Quelle: Green Data Center Design and Management

Die Kühlung von Rechenzentren ist der Schlüssel, um eine hohe Systemleistung zu gewährleisten und gleichzeitig Fehlfunktionen zu vermeiden. Herkömmliche HVAC-2 Lösungen, die Klimaanlagen und Ventilatoren zur Kühlung der Luft in Serverräumen von Rechenzentren verwenden, sind für CPUs ausreichend, deren Server-Racks eine Leistungsaufnahme zwischen 3-30 Kilowatt bewältigen. Sie genügen aber nicht für GPUs, deren Leistungsaufnahme deutlich über 40 Kilowatt hinausgeht.3 Da die neuesten GPU-Racks diese Leistungswerte überschreiten, rückt wieder die zusätzliche Flüssigkeitskühlung im Vordergrund. Sie ermöglichen eine noch bessere Wärmeableitung auf Ebene der Server-Racks oder Chips, da Flüssigkeiten mehr Wärme pro Volumeneinheit aufnehmen können als Luft. Einige der größten Herausforderungen bei der Flüssigkeitskühlung sind jedoch 1. das Fehlen standardisierter Designs und Komponenten für solche Systeme, 2. unterschiedliche Technologieoptionen wie Chip- oder Rack-Kühlung und 3. hohe Kosten für Leitungen und Vorkehrungen zur Vermeidung von Leckagen.

Unser Ausblick auf die KI-Revolution und ihre Folgen für den Energiebedarf von Rechenzentren

Die KI-Revolution erfordert eine komplette Rundumerneuerung der Infrastruktur von Rechenzentren, um den weit höheren Energiebedarf der neuen KI-Technologie zu decken. Dies wird zu einem starken Anstieg der Nachfrage und der Investitionen in Rechenzentren für stromsparende Computeranwendungen, energieeffiziente HLK- und Energieverwaltungslösungen führen. Alle diese Lösungen in Bezug auf die Energieeffizienz von Big-Data-Systemen sind wichtige Investitionsbereiche für die Smart Energy-Strategie.

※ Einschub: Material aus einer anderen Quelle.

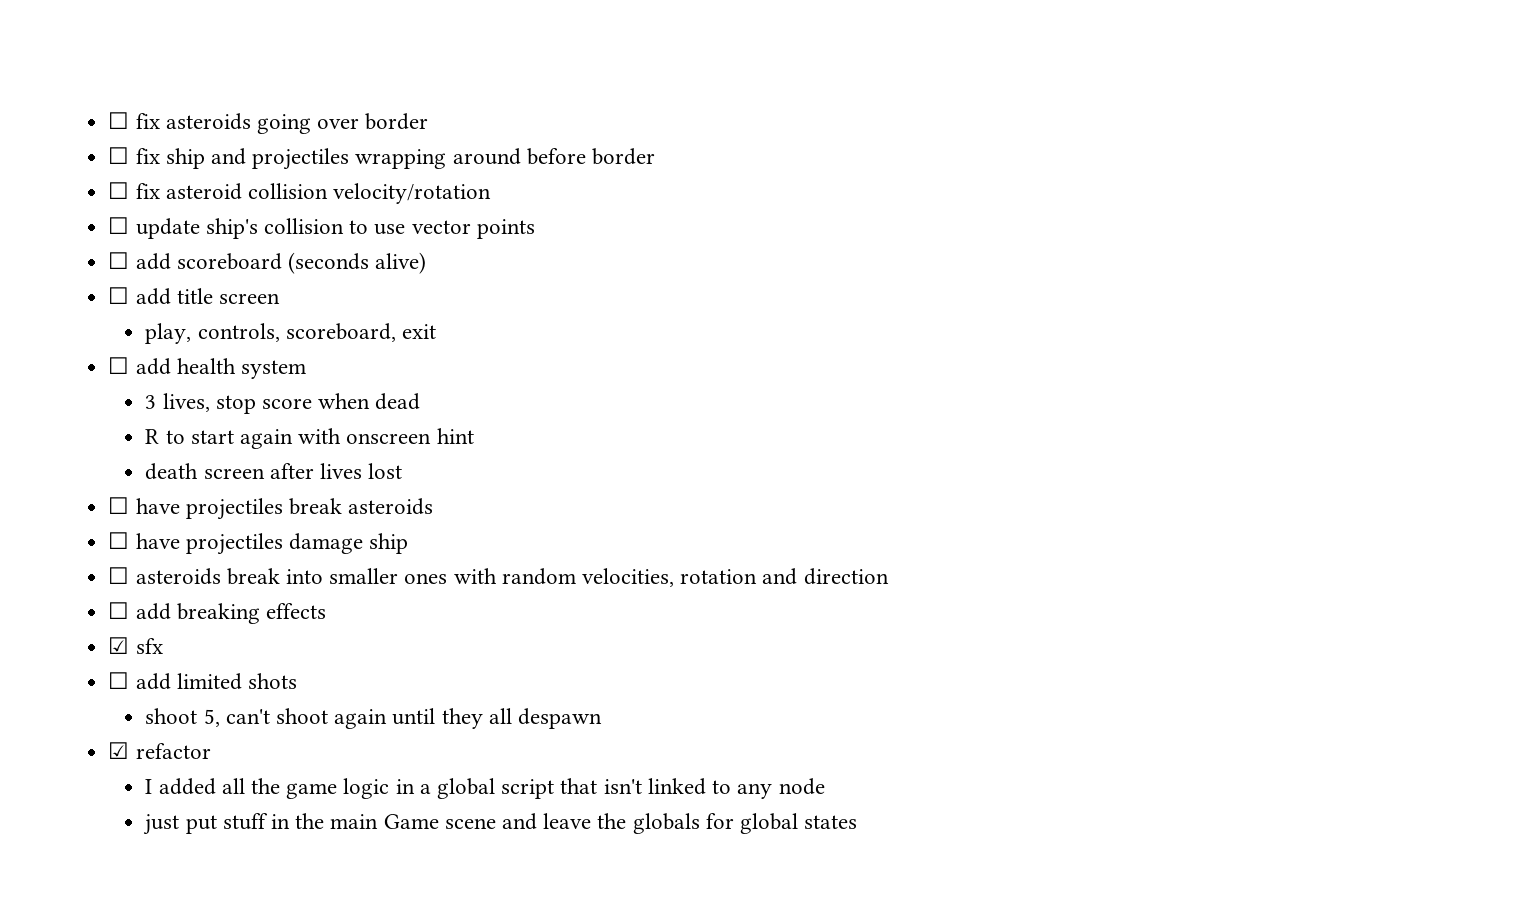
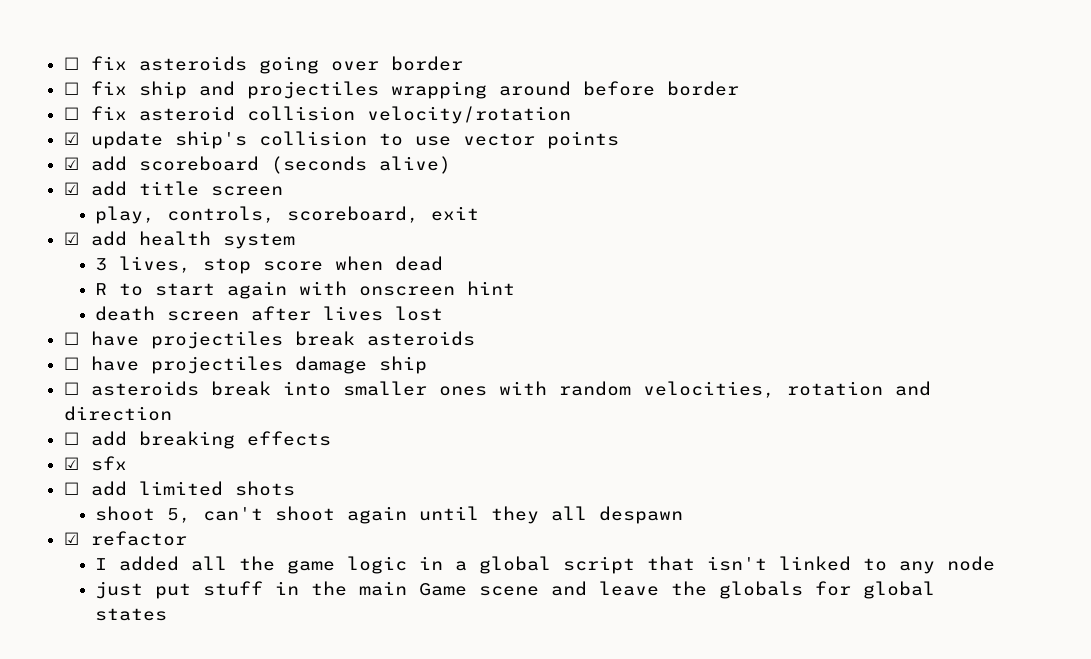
- ☐ update ship's collision to use vector points
+ ☑ update ship's collision to use vector points
- ☐ add scoreboard (seconds alive)
+ ☑ add scoreboard (seconds alive)
- ☐ add title screen
+ ☑ add title screen
- ☐ add health system
+ ☑ add health system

Die KI-Revolution erfordert eine komplette Rundumerneuerung der Infrastruktur von Rechenzentren, um den weit höheren Energiebedarf der neuen KI-Technologie zu decken

Erwartungen zufolge werden die Umsätze von Unternehmen, die Energieeffizienzlösungen für Rechenzentren anbieten, ein starkes Wachstum erzielen. Dies hat auch zu einer Neubewertung am Markt geführt. Denn diese Unternehmen werden aufgrund ihrer wesentlich besseren Wachstumsaussichten nun eher am oberen Ende ihrer historischen Bewertungsspanne gehandelt. Angesichts der starken Dynamik und der zugrundeliegenden strukturellen Faktoren finden wir diesen Teil des Smart Energy-Investmentuniversums grundsätzlich sehr attraktiv. Wir glauben auch, dass sich dieser Bereich von einer möglichen Rezession abkoppeln kann, weil die Ausgaben für die dringend benötigten Rechenzentren und die damit verbundenen Energieeffizienzlösungen nicht vom allgemeinen Konjunkturzyklus abhängen werden.

Fußnoten

1 Eine Erhöhung der Stromstärke erfordert größere Kabeldurchschnitte und kostet wertvollen Platz. Sie ist kein praktikabler Weg für das Layout heutiger Rechenzentren mit eng gepackten Server-Racks.
2 Heizung, Lüftung und Klimatisierung
3 Nach Angaben von Schneider Electric beträgt die Leistungsaufnahme von GPU-Server-Racks durchschnittlich 44 Kilowatt.